◆ Instructions for the task
Output all the entries word for word. Omit the pictures.

──────────

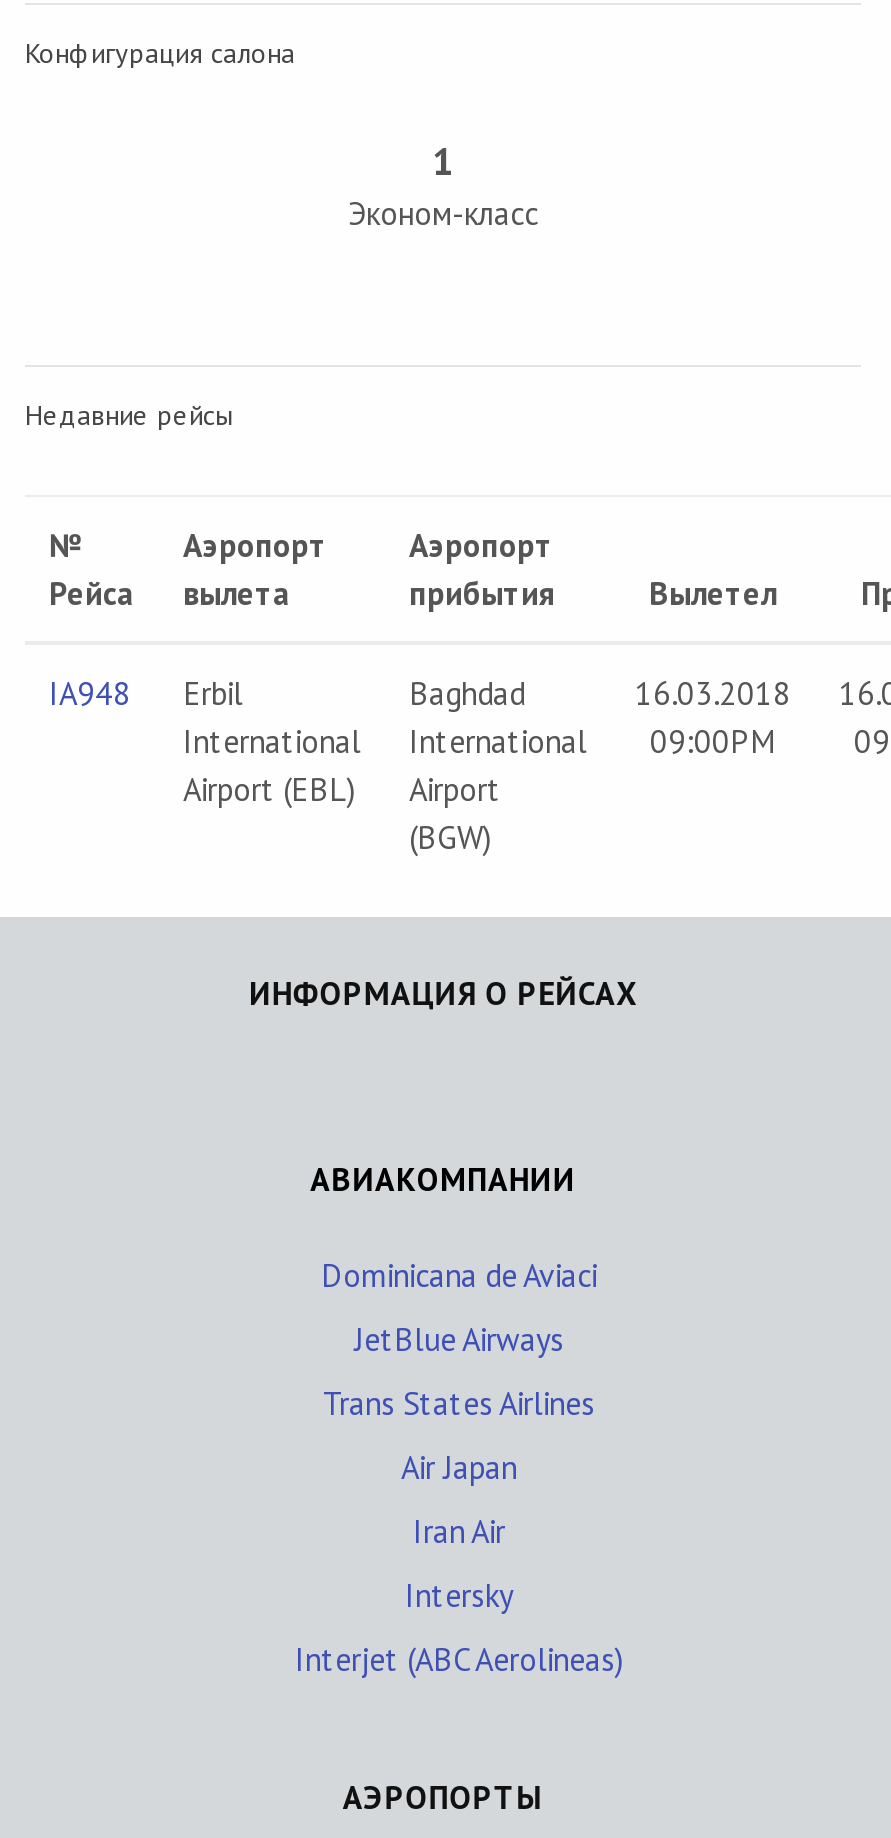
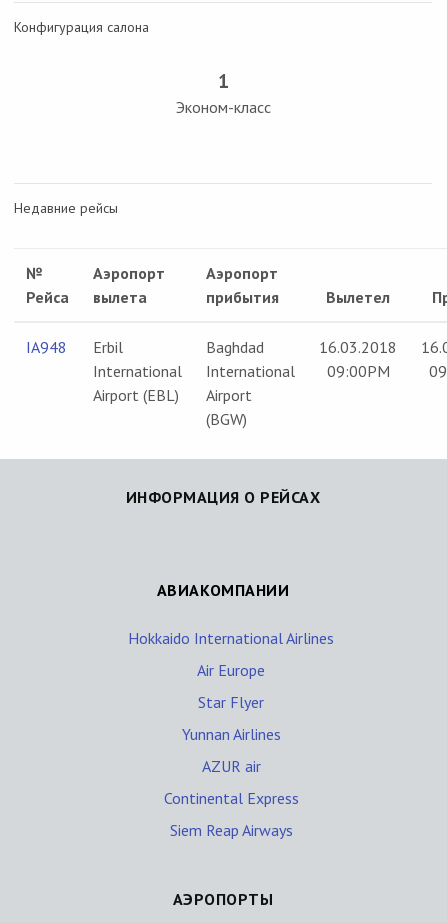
- Dominicana de Aviaci
+ Hokkaido International Airlines

- JetBlue Airways
+ Air Europe

- Trans States Airlines
+ Star Flyer

- Air Japan
+ Yunnan Airlines

- Iran Air
+ AZUR air

- Intersky
+ Continental Express

- Interjet (ABC Aerolineas)
+ Siem Reap Airways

──────────

◆ Output
- Dominicana de Aviaci
+ Hokkaido International Airlines

- JetBlue Airways
+ Air Europe

- Trans States Airlines
+ Star Flyer

- Air Japan
+ Yunnan Airlines

- Iran Air
+ AZUR air

- Intersky
+ Continental Express

- Interjet (ABC Aerolineas)
+ Siem Reap Airways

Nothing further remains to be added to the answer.